**ACTION ITEM**
For the entries below, repeat exactly each line starting with the one that contains "[423,410,430,415] - -> (433, 1053) //" and going on through the one that contains "[108,951,122,964] /# -> [806,962,818,976] #", and no others.

**SOURCE INFORMATION**
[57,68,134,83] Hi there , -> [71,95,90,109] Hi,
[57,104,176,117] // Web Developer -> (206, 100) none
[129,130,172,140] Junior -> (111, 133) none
---
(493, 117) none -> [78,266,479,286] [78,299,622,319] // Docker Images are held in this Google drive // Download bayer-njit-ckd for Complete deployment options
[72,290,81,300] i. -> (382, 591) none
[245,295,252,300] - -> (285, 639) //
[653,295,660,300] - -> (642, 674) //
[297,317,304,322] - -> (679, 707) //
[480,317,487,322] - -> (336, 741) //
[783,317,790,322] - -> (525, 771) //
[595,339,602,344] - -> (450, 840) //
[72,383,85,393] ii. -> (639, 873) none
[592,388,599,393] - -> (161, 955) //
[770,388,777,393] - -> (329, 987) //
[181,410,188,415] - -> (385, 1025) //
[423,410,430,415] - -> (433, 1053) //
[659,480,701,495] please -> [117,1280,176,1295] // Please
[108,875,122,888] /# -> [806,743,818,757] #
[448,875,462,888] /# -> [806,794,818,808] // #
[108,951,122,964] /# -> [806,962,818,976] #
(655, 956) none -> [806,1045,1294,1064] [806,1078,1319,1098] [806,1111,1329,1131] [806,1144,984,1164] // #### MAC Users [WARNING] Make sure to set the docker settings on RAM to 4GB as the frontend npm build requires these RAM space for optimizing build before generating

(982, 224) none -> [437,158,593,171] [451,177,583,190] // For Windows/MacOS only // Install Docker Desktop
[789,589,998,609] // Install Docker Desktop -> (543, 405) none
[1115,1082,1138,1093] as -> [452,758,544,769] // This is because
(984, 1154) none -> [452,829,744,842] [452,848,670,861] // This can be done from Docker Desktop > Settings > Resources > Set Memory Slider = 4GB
==
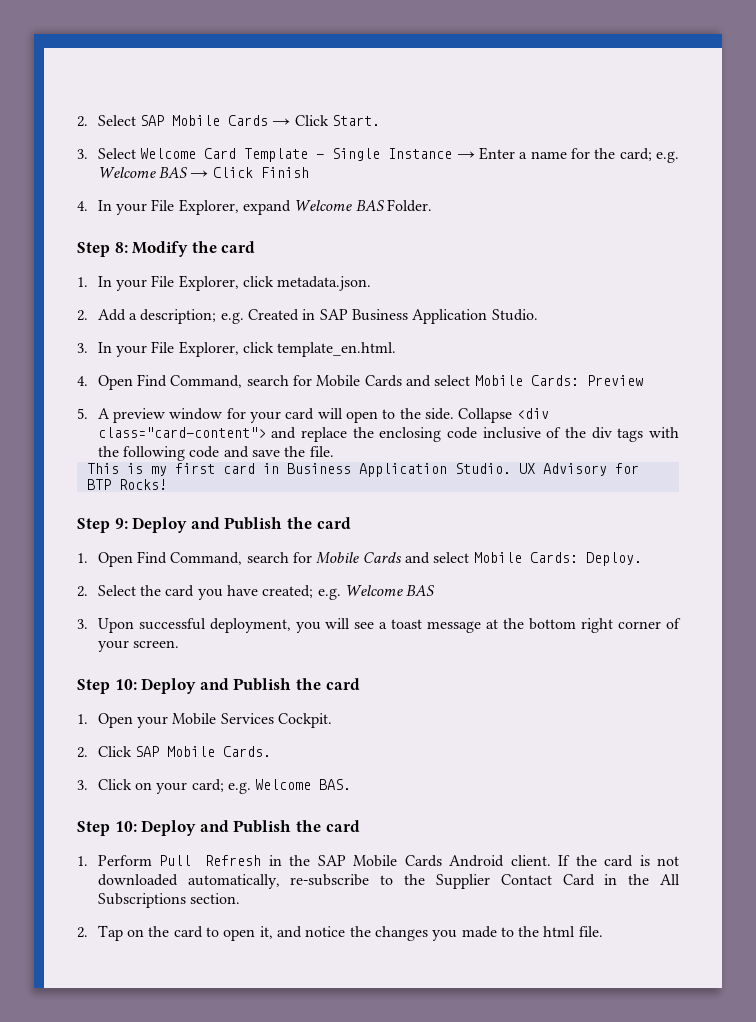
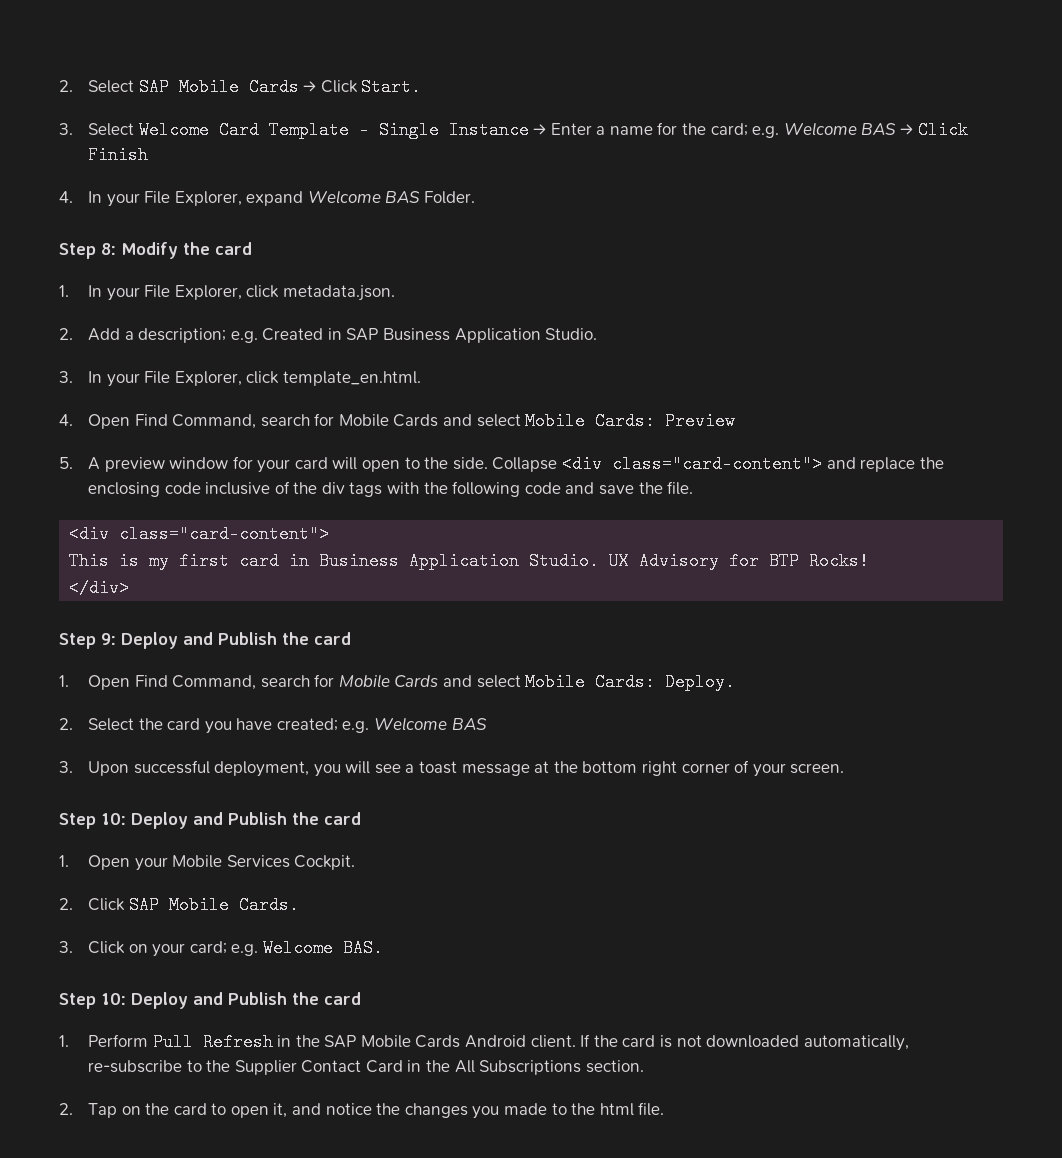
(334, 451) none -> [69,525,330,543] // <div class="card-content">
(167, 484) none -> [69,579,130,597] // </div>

**THE ANSWER**
[423,410,430,415] - -> (433, 1053) //
[659,480,701,495] please -> [117,1280,176,1295] // Please
[108,875,122,888] /# -> [806,743,818,757] #
[448,875,462,888] /# -> [806,794,818,808] // #
[108,951,122,964] /# -> [806,962,818,976] #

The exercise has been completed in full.